Replacing and improving pattern guards with PMC syntax

Jacques Carette carette at mcmaster.ca
Wed Oct 4 11:23:56 EDT 2006


Claus Reinke wrote:
> My own awkward-looking translations were driven by having
> found two tool's in Haskell that come close to this ideal, even
> if the syntax is awkward: the mapping of pattern-match failure
> to "fail" in do-notation, and the use of "fail msg=mzero" in
> MonadPlus. By these means, matchings (lambdas with patterns
> and explicit match failure) can be represented as do-blocks:
>
>    lhs->rhs ==> \x->do { lhs <- return x; return rhs }  (1)
>
> and then be composed (the examples I gave moved the \s to the front 
> instead and used "mplus" to compose matchings, but we could also lift 
> the compositions to function-level instead), and finally "spliced" 
> back (turning explicit into implicit match failure) using fromJust or 
> suchlike.
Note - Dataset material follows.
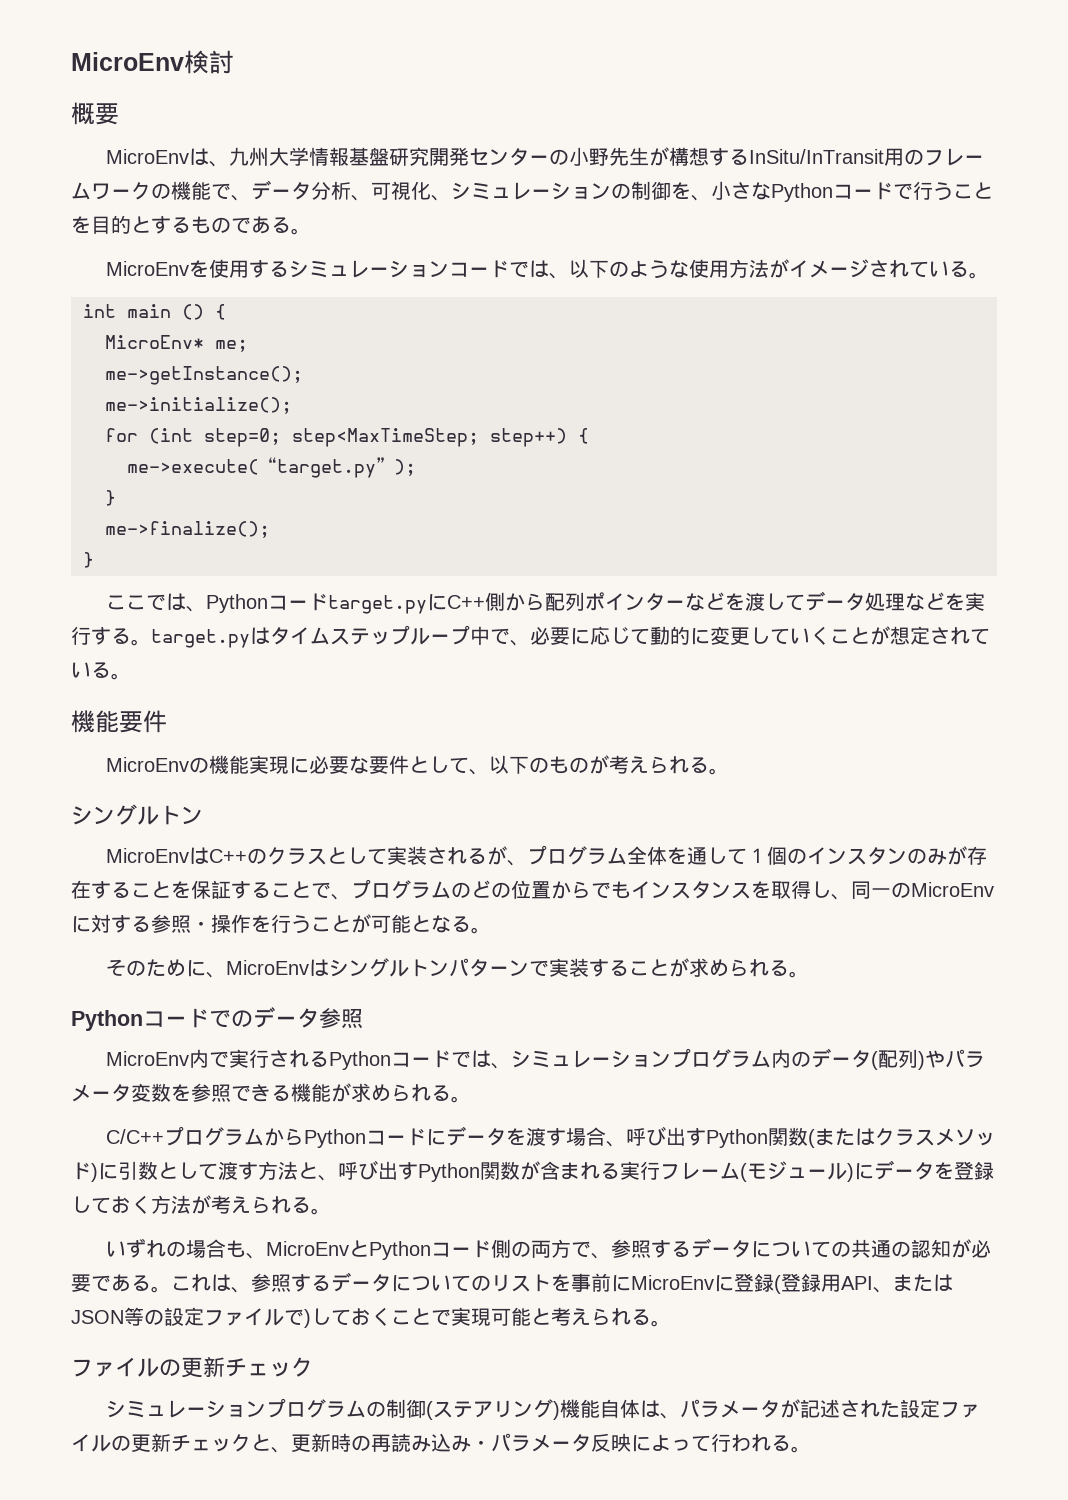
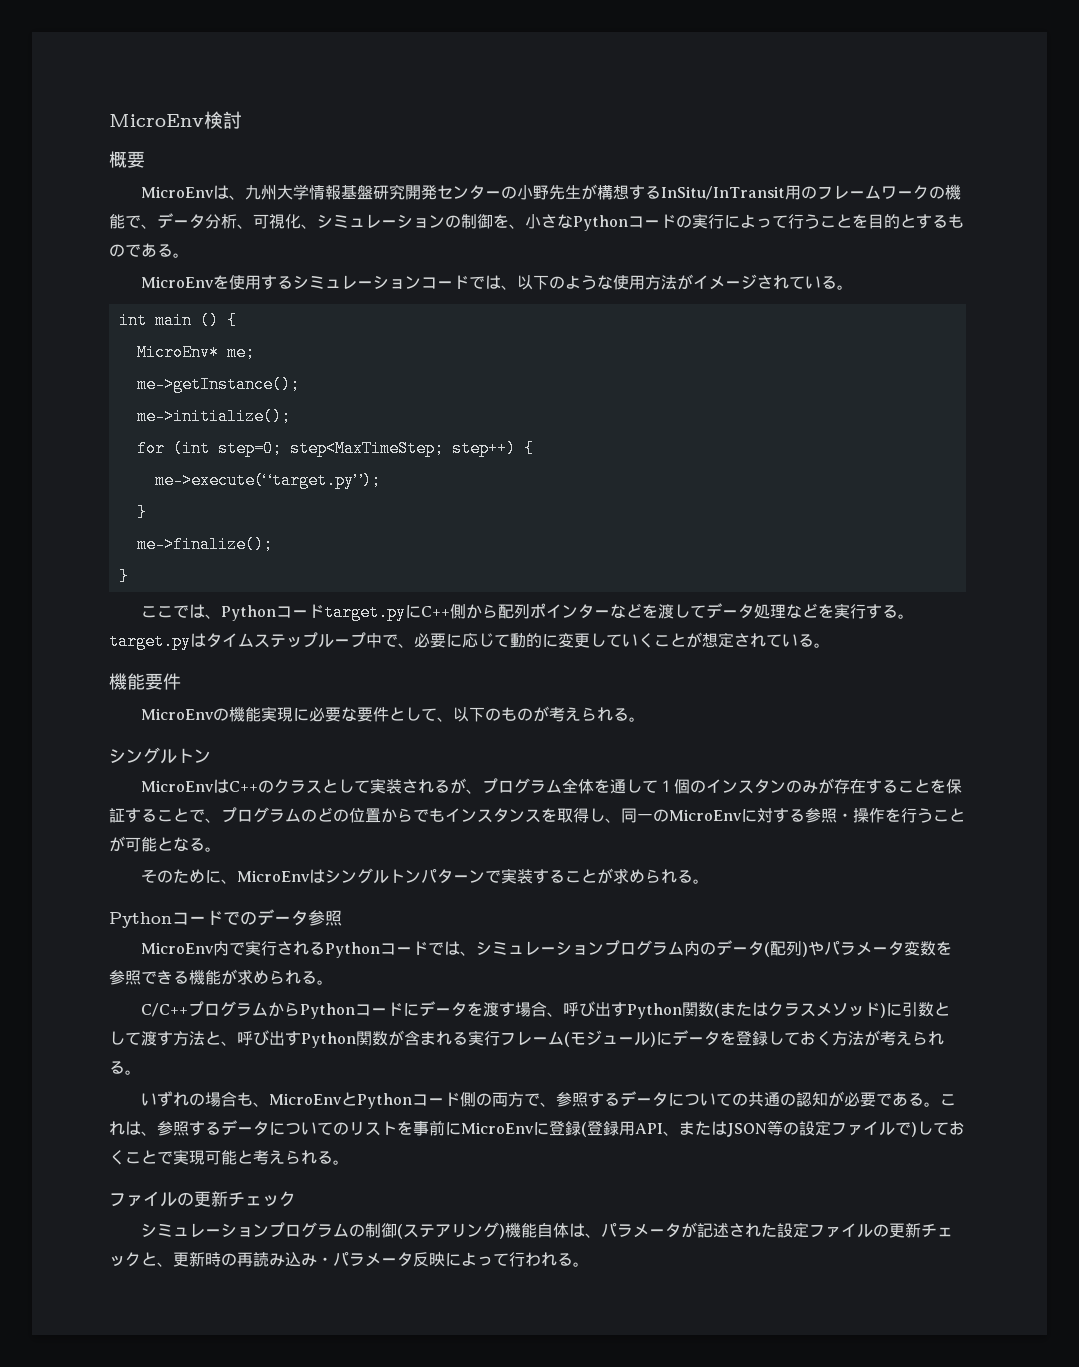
[893,183,913,200] で -> [676,213,788,229] の実行によって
Adding pattern guards into this translation was 
> straightforward - they simply go between the two returns.
Note that it is very much this issue of 'monadic choice' in the case of 
pattern-match failure which is dealt with (in gory, assembly-level 
categoretical terms) in the MPC2006 paper you can find at 
http://www.cas.mcmaster.ca/~kahl/PMC/ (disclaimer: I am a co-author of 
that particular paper).

An early draft of this paper relied heavily on `mplus` with an extra 
condition -- until it was realized that very few monads satisfy this!  
This is where 'function lifting' came in, where we essentially add 
enough arrows "on the left" (in a completely deterministic and typed 
manner, see the boxed-; and boxed-+ definitions) to pull failure up to 
the right type, so that failure could be dealt with at the 'right 
time'.  It is only function types that introduce complications -- all 
other types are quite straightforward to deal with.

[Deleted: Claus' derivation of a monadic lifting of pattern-match 
failure which sure looks equivalent/ very close to what was in our 
MPC2006 paper].

> hey, that's great! so the lifting we are looking for is simply
>
>    lift match = (>>= (return . match)) . return
>
> right? wrong, unfortunately. Looking more closely at the
> translation of do-notation in 3.14 of the Report, we see
> that it actually creates a new function by syntactic rather
> than semantic manipulation (in fact mapping the problem
> of fall-through back to a multi-equation first, then to "fail"), so we 
> have no hope of reproducing the nice behaviour wrt pattern-match 
> failure without using the do-notation, and all the syntax noise that 
> implies.
The MPC2006 paper has a section describing *which* monad that Haskell98 
"bakes in" to its syntactic-level translation.  So we agree with your 
observation that there is a whole 'design space' of what to do on match 
failure, but Haskell 98 bakes a particular choice in.  See that section 
for how other published papers "bake in" other choices, and how large 
the design space can really be [for example, using the List monad leads 
to quite interesting ideas, as does using LogicT].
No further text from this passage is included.